TASK REQUIREMENTS
Please output exactly the part of the records below that opens with the line containing "Big Wet Asses 16 Elegant Angel: 10 -> 9" and closes with the line containing "Just Tease 1 Elegant Angel: 4 -> 2", both lines included, and nothing else.

STUDY MATERIAL
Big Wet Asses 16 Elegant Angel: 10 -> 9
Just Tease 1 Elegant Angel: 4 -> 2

---

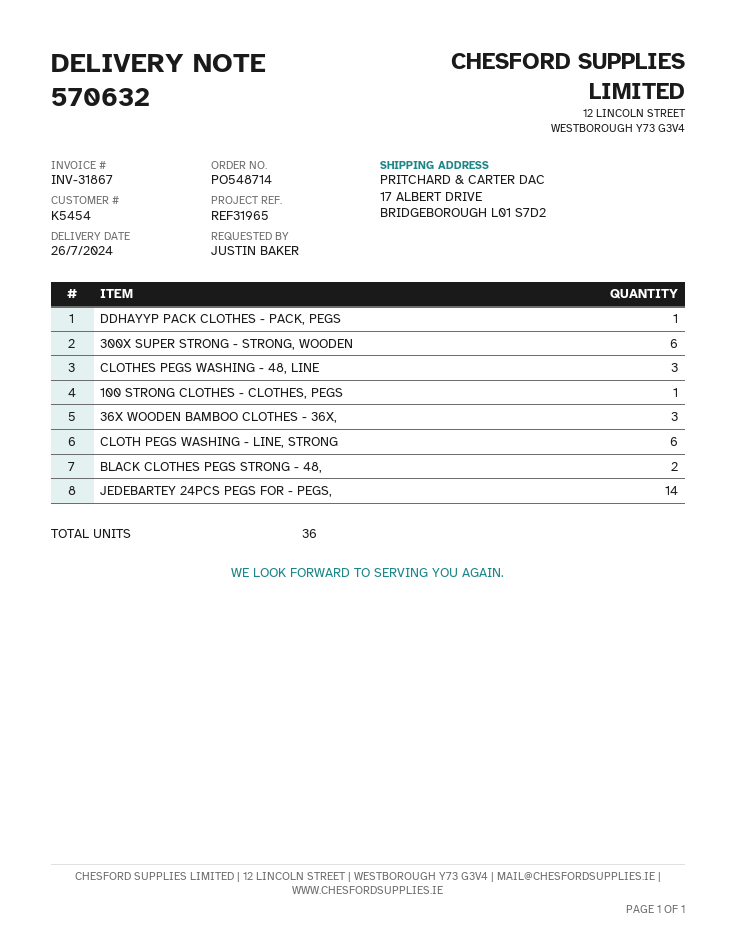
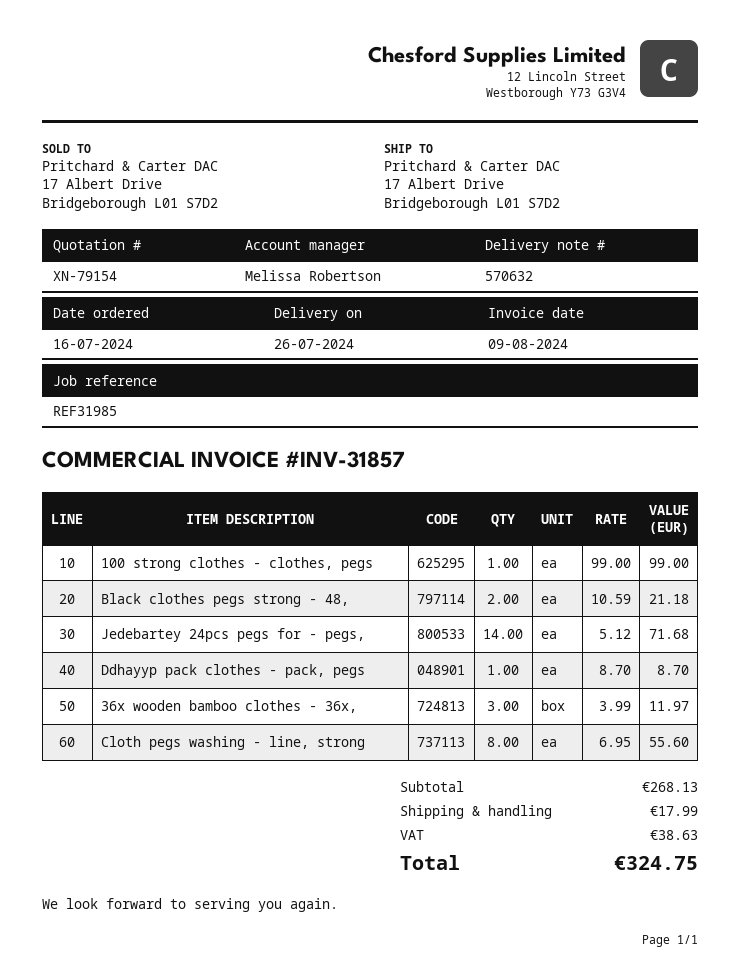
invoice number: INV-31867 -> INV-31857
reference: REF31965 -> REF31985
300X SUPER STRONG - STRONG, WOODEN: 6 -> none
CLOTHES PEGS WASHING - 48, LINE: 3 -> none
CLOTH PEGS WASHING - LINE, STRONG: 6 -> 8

---

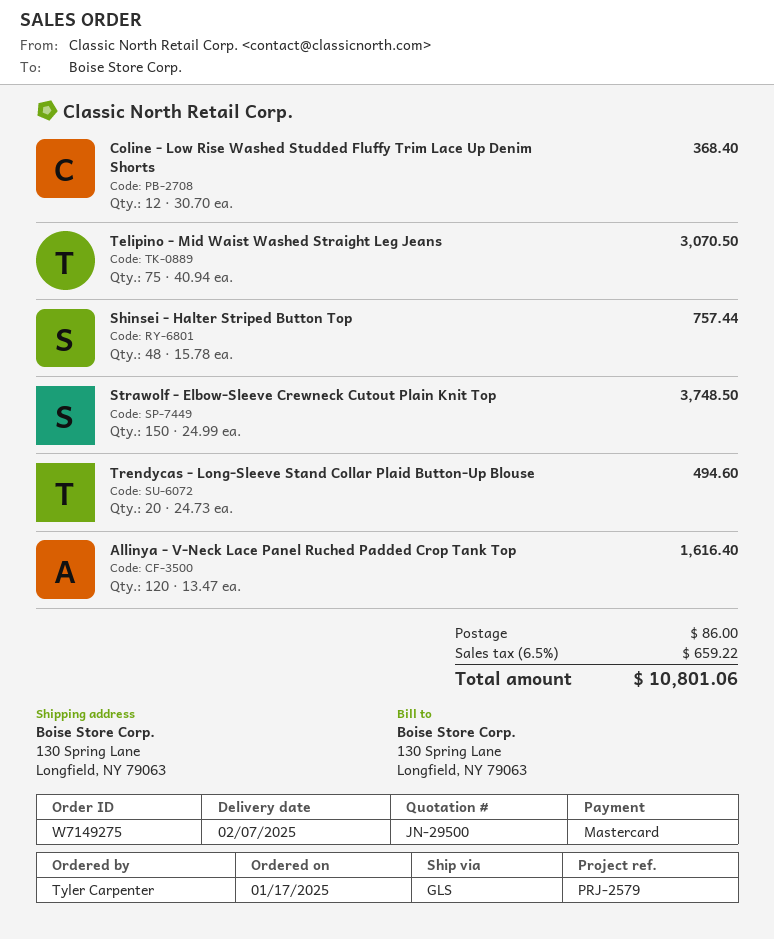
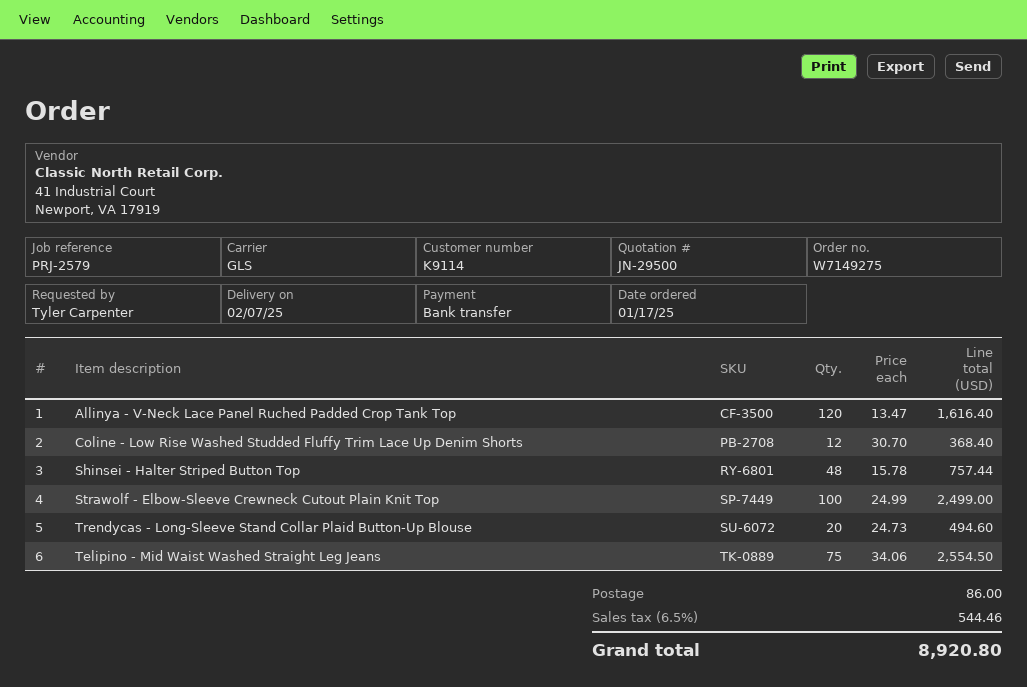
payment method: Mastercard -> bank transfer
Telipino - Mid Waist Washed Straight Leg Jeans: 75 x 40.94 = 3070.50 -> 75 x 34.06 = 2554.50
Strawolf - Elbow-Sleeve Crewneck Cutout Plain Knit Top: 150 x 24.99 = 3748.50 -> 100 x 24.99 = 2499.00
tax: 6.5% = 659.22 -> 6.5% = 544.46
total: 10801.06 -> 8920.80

EXPECTED ANSWER
Big Wet Asses 16 Elegant Angel: 10 -> 9
Just Tease 1 Elegant Angel: 4 -> 2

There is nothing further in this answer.